Edit tracking data

# # # # #

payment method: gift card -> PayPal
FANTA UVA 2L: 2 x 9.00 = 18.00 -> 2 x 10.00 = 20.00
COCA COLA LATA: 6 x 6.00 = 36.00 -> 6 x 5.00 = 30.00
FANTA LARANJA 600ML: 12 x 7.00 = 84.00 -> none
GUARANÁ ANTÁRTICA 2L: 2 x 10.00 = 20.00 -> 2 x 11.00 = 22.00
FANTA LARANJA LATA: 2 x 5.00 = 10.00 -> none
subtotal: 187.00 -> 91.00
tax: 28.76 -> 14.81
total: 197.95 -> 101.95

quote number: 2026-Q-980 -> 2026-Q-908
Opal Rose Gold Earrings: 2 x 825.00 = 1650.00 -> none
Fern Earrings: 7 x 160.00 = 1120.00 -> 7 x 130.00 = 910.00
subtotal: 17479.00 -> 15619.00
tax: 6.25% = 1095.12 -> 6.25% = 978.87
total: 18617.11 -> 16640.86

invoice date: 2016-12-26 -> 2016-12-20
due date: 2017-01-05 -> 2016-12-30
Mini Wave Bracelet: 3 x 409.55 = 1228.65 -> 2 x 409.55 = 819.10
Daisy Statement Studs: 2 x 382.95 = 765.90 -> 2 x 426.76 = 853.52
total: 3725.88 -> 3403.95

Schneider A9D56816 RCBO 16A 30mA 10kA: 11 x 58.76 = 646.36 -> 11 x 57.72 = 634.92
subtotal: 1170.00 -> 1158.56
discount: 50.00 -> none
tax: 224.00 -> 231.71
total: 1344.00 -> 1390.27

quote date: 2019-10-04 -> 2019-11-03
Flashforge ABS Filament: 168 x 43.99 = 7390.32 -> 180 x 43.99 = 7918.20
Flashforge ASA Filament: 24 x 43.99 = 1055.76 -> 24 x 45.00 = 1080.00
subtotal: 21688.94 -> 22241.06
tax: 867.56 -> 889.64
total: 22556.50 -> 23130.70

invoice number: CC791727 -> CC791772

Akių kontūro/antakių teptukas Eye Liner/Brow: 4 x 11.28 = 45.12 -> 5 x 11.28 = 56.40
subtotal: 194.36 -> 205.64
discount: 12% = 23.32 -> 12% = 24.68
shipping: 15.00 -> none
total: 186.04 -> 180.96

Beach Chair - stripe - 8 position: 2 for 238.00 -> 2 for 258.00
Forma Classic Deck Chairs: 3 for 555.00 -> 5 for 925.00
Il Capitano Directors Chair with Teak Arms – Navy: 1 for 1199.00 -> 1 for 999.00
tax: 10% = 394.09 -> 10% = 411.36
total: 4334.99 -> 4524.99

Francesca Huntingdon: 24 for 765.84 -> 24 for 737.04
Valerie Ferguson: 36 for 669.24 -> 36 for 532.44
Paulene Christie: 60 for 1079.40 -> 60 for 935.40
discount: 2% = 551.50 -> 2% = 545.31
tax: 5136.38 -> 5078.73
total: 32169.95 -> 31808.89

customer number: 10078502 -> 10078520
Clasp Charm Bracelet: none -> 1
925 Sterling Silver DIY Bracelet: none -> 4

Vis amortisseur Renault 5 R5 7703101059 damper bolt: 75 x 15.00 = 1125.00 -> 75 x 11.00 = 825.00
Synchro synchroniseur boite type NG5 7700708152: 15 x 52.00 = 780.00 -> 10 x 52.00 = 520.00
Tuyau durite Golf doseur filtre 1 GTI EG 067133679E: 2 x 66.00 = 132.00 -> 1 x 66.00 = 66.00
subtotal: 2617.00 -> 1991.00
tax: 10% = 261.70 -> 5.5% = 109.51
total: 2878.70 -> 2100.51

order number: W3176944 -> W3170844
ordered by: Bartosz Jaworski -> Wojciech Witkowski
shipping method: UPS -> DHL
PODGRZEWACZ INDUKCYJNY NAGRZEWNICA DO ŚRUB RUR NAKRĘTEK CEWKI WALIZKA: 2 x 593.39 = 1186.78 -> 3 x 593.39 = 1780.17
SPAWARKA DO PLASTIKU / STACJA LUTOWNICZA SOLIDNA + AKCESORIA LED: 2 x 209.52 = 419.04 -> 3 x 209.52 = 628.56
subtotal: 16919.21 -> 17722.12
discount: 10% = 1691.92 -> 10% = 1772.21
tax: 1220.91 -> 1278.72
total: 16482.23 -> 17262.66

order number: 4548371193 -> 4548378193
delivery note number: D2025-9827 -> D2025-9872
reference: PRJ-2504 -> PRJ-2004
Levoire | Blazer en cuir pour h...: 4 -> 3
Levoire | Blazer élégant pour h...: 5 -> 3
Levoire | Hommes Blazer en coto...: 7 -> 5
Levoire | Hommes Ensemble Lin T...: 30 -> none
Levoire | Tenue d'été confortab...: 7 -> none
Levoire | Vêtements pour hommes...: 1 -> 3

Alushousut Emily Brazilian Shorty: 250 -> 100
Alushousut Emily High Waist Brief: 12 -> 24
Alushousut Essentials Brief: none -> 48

# # # # #

§ Exercise details
The result should consist solely of the lines from the one that contains "Levoire | Hommes Blazer en coto...: 7 -> 5" to the last line of the records above, reproduced exactly.

§ Your solution
Levoire | Hommes Blazer en coto...: 7 -> 5
Levoire | Hommes Ensemble Lin T...: 30 -> none
Levoire | Tenue d'été confortab...: 7 -> none
Levoire | Vêtements pour hommes...: 1 -> 3

Alushousut Emily Brazilian Shorty: 250 -> 100
Alushousut Emily High Waist Brief: 12 -> 24
Alushousut Essentials Brief: none -> 48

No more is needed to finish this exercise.